David Leddy's crew are all at sea in this choppy dark comedy
Satire, to paraphrase, is often a dish best served cold like a cup of sick. Happily, writer and director David Leddy's new comedy has vomit – along with other bodily fluids – to spare, a scabrous script augmented by Becky Minto and Nich Smith's stunning design and lighting, and short sharp shocks in Danny Krass' white noise between scenes.
Pitched between disaster movie parody and literary adaptation (Moby Dick is a frequent reference, yet many laughs are less high brow), first world problems are explored in the form of a quartet of the elite who pay top dollar to escape from a shattered society to a haven, only to find that this cruise is navigating them towards insanity. It's facilitated by Sarah Cobb (Claire Dargo), a skittish trophy wife who is not quite as Mumsnet and Waitrose as she initially comes across.

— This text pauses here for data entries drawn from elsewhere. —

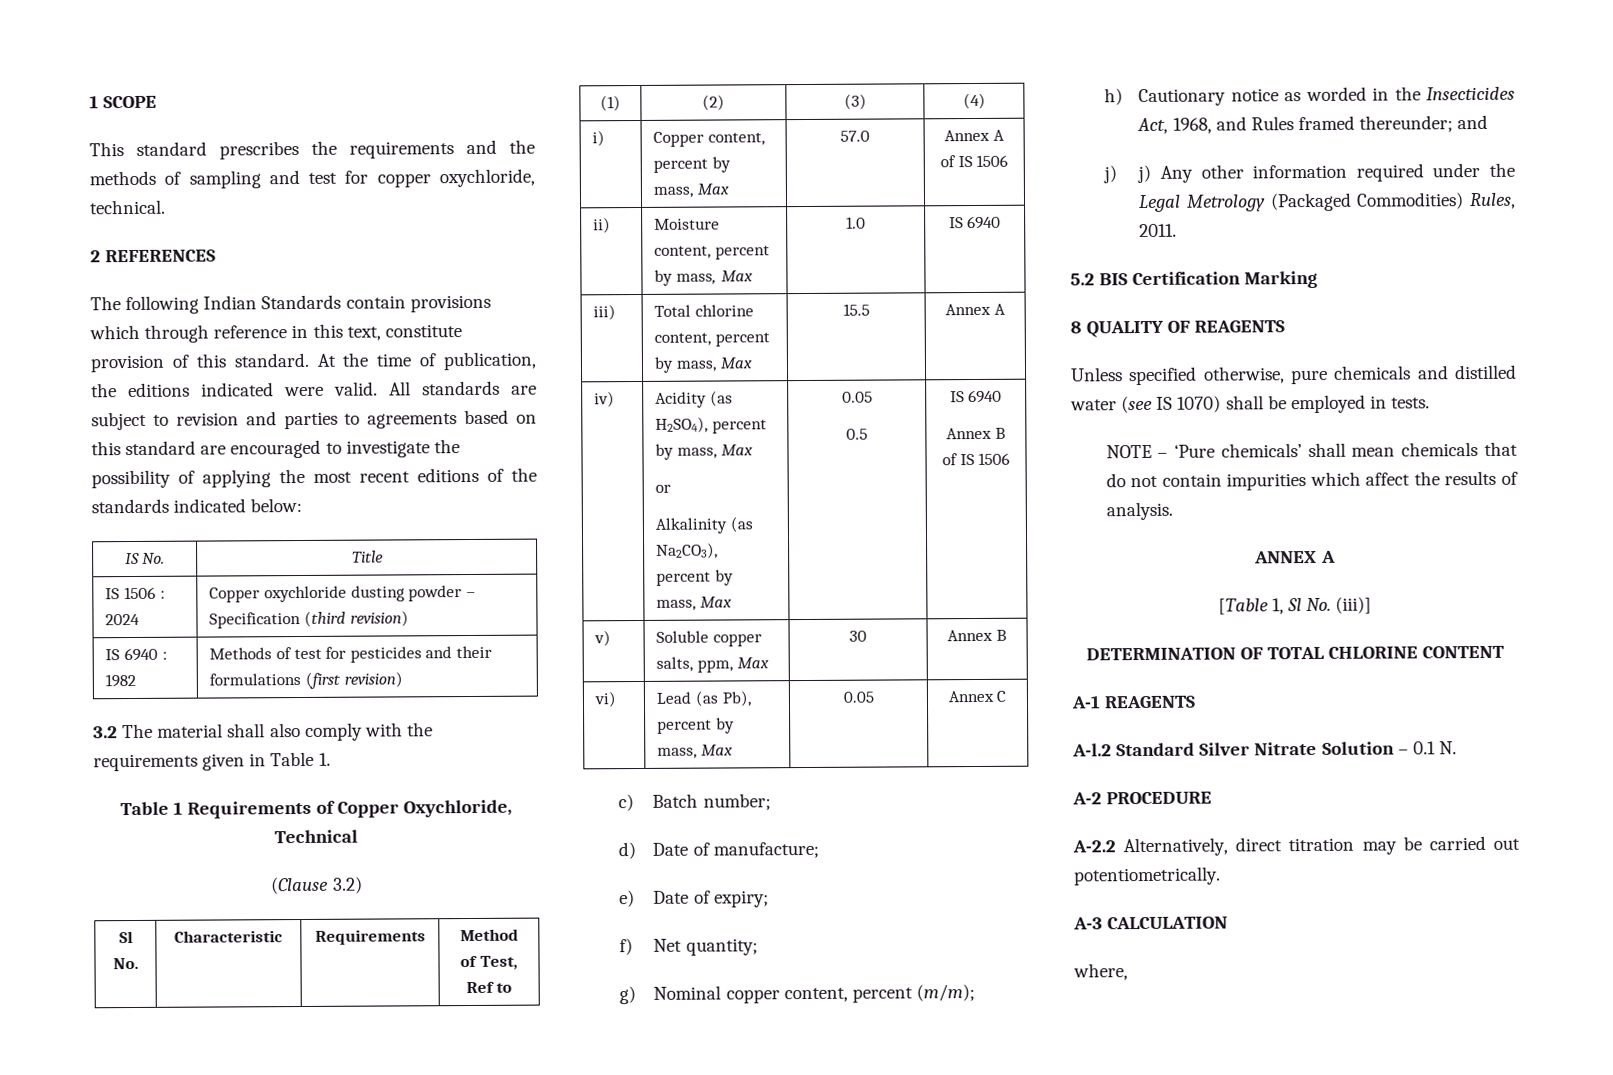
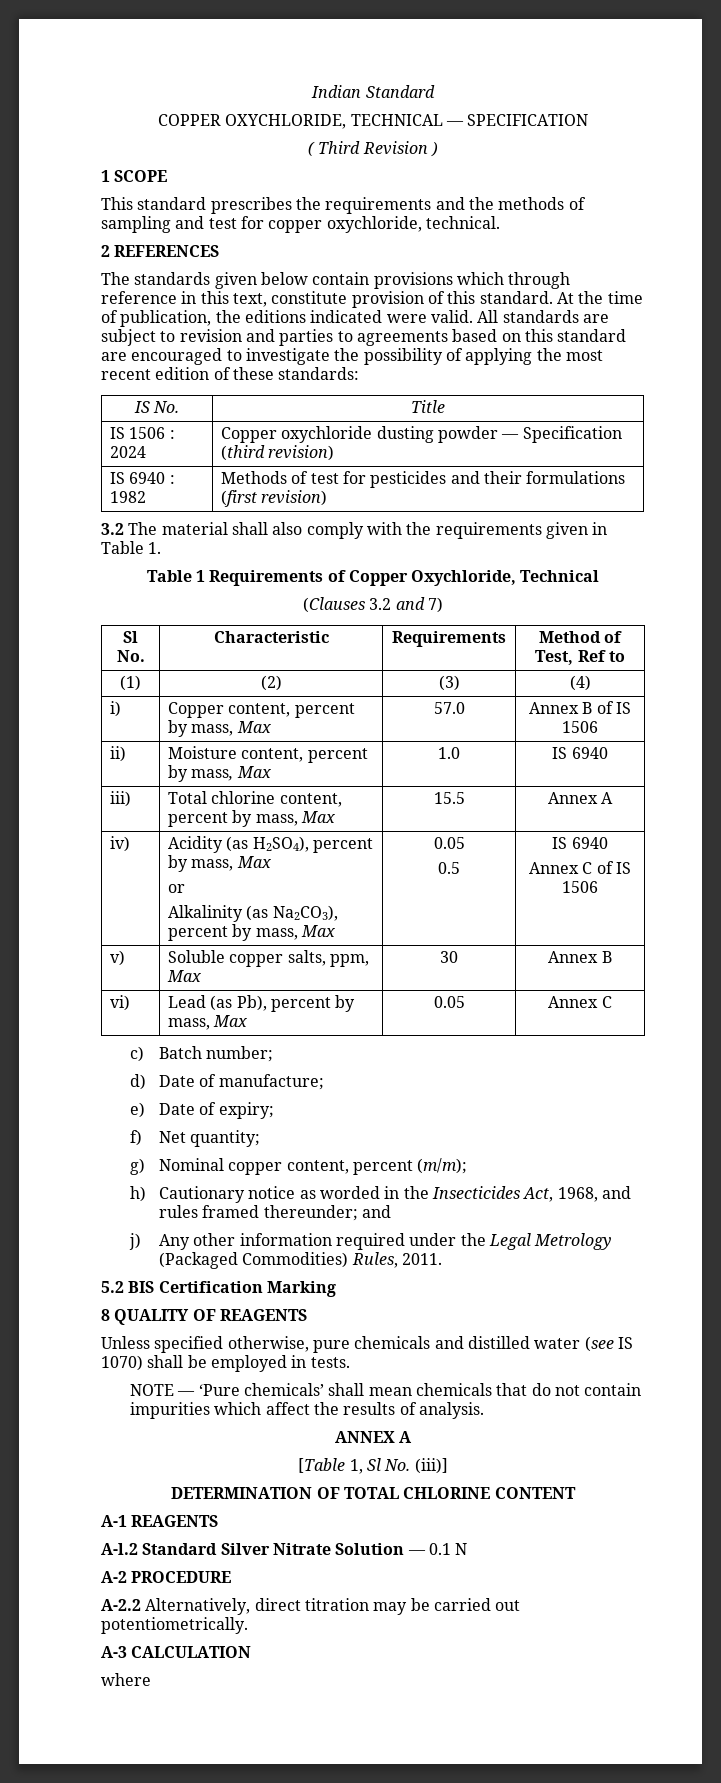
+ Indian Standard
+ COPPER OXYCHLORIDE, TECHNICAL — SPECIFICATION
+ ( Third Revision )
- The following Indian Standards contain provisions which through reference in this text, constitute provision of this standard.
+ The standards given below contain provisions which through reference in this text, constitute provision of this standard.
- All standards are subject to revision and parties to agreements based on this standard are encouraged to investigate the possibility of applying the most recent editions of the standards indicated below:
+ All standards are subject to revision and parties to agreements based on this standard are encouraged to investigate the possibility of applying the most recent edition of these standards:
- IS 1506 : 2024 | Copper oxychloride dusting powder – Specification (third revision)
+ IS 1506 : 2024 | Copper oxychloride dusting powder — Specification (third revision)
- (Clause 3.2)
+ (Clauses 3.2 and 7)
- i) | Copper content, percent by mass, Max | 57.0 | Annex A of IS 1506
+ i) | Copper content, percent by mass, Max | 57.0 | Annex B of IS 1506
  iv) | Acidity (as H2SO4), percent by mass, Max
  or
  Alkalinity (as Na2CO3), percent by mass, Max | 0.05
  0.5 | IS 6940
- Annex B of IS 1506
+ Annex C of IS 1506
- h) Cautionary notice as worded in the Insecticides Act, 1968, and Rules framed thereunder; and
+ h) Cautionary notice as worded in the Insecticides Act, 1968, and rules framed thereunder; and
- j) j) Any other information required under the Legal Metrology (Packaged Commodities) Rules, 2011.
+ j) Any other information required under the Legal Metrology (Packaged Commodities) Rules, 2011.
- NOTE – ‘Pure chemicals’ shall mean chemicals that do not contain impurities which affect the results of analysis.
+ NOTE — ‘Pure chemicals’ shall mean chemicals that do not contain impurities which affect the results of analysis.
- A-l.2 Standard Silver Nitrate Solution – 0.1 N.
+ A-l.2 Standard Silver Nitrate Solution — 0.1 N
- where,
+ where

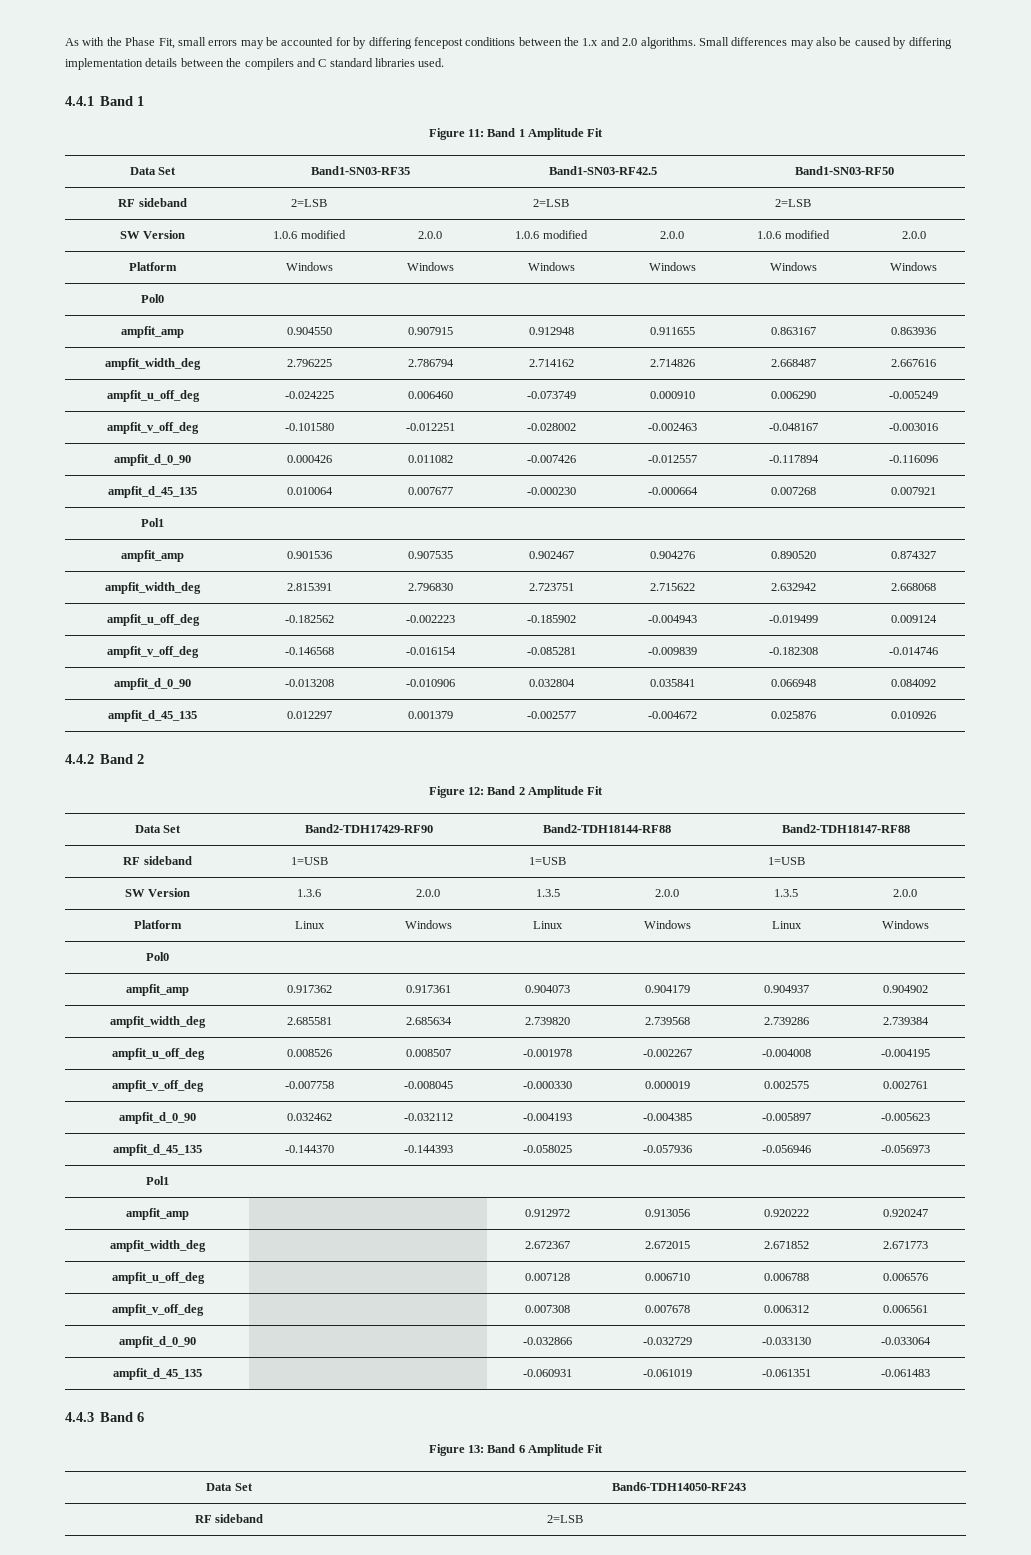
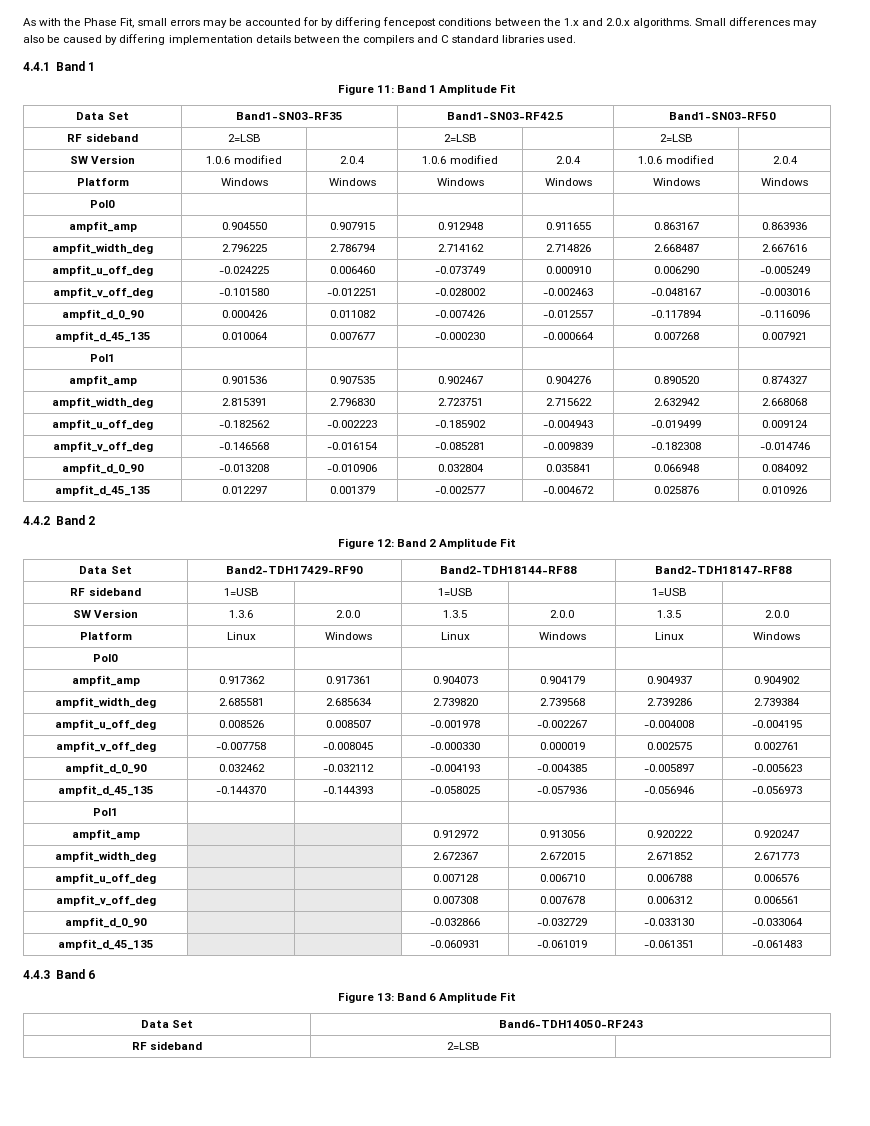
- As with the Phase Fit, small errors may be accounted for by differing fencepost conditions between the 1.x and 2.0 algorithms.
+ As with the Phase Fit, small errors may be accounted for by differing fencepost conditions between the 1.x and 2.0.x algorithms.
- SW Version | 1.0.6 modified | 2.0.0 | 1.0.6 modified | 2.0.0 | 1.0.6 modified | 2.0.0
+ SW Version | 1.0.6 modified | 2.0.4 | 1.0.6 modified | 2.0.4 | 1.0.6 modified | 2.0.4

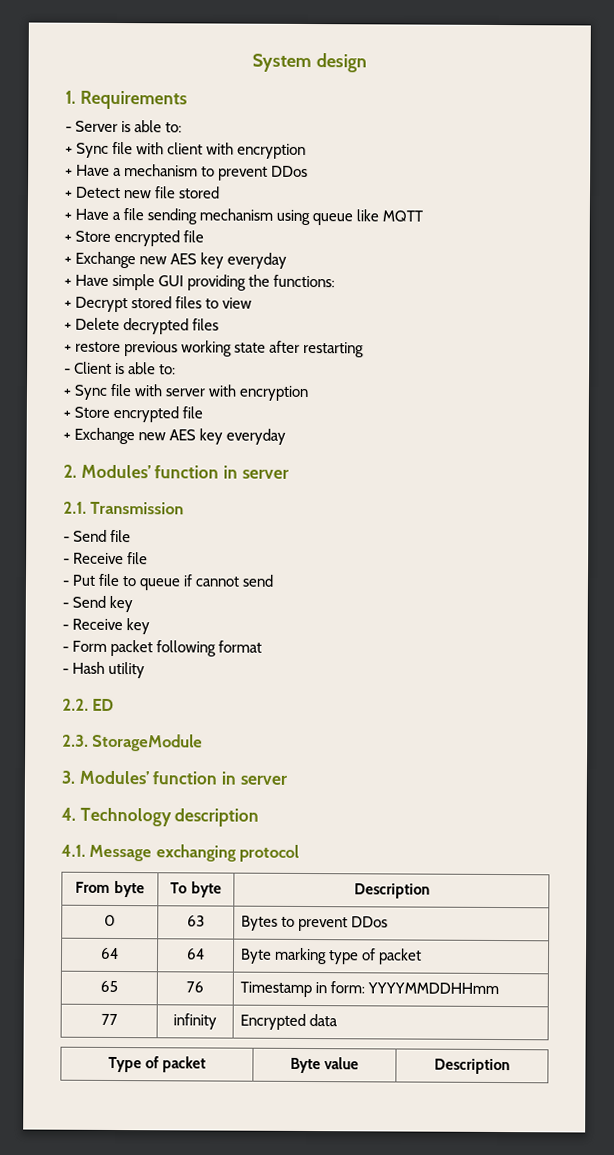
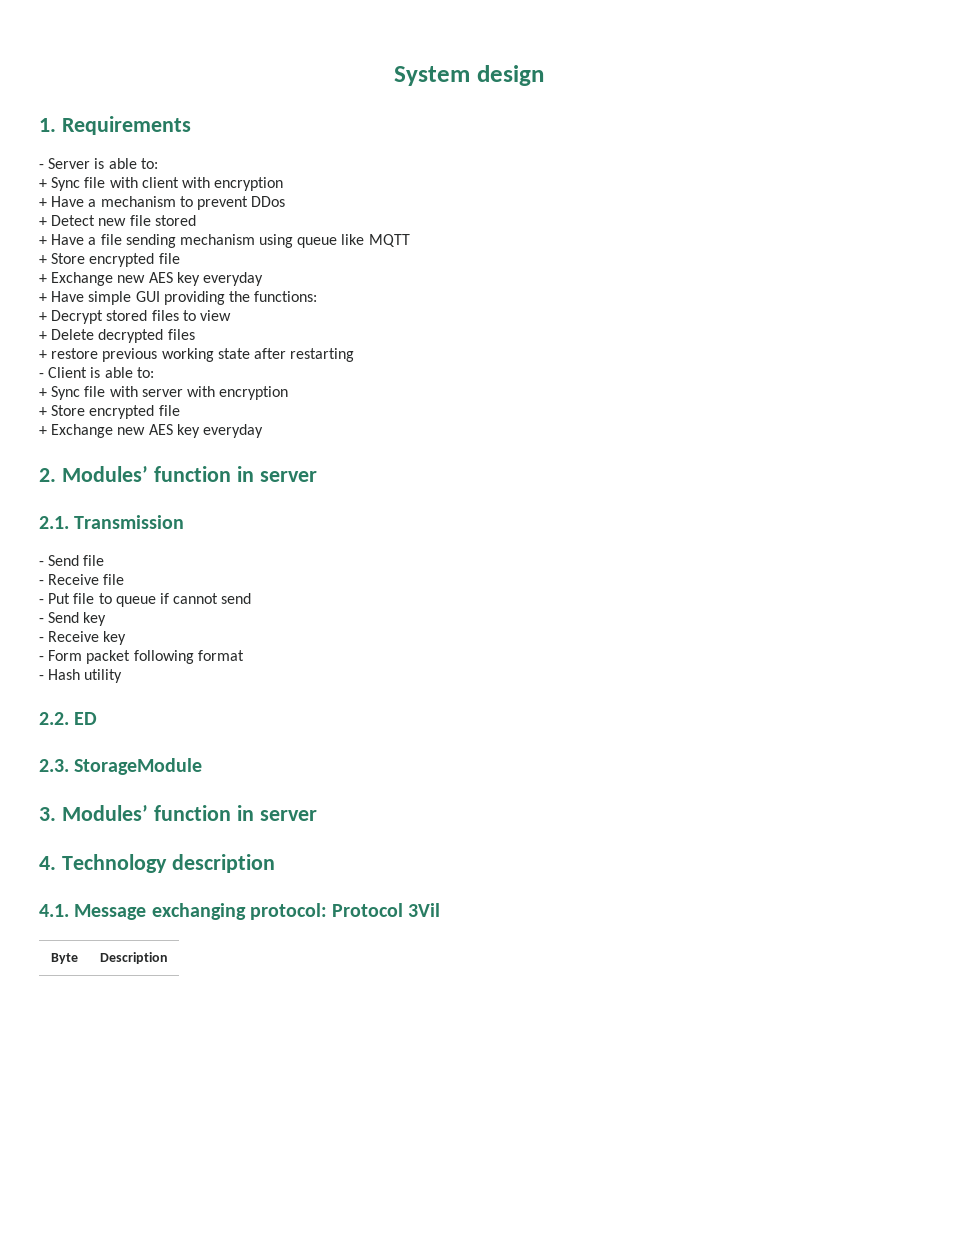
- 4.1. Message exchanging protocol
- From byte | To byte | Description
- 0 | 63 | Bytes to prevent DDos
- 64 | 64 | Byte marking type of packet
- 65 | 76 | Timestamp in form: YYYYMMDDHHmm
- 77 | infinity | Encrypted data
- Type of packet | Byte value | Description
+ 4.1. Message exchanging protocol: Protocol 3Vil
+ Byte | Description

Leddy's forensic characterisation punctures pomposity with such glee and intelligence that it's irresistible. Watching Selina Boyack's prim Conservative Sophia go into meltdown when she realises she is surrounded by morally dubious egotists is satisfying, yet Boyack invests her with hidden depths and likeability.
So too with gone-to-seed crooner Ben Spooner (Robin Laing) and self-aggrandizing photojournalist Arian Martens (Lesley Hart). Both could have been despicable, but are playfully and vulnerably performed, particularly when forced into confronting their biggest fears and prejudices.
The self-reflexive device of having them 'trapped in a metaphor' for social stratification works as both distancing and funny, and the sense of both merry anarchy and pathos ensures that it works on many levels – even if the twist feels slightly forced.
Reviewed at Tron Theatre, Glasgow.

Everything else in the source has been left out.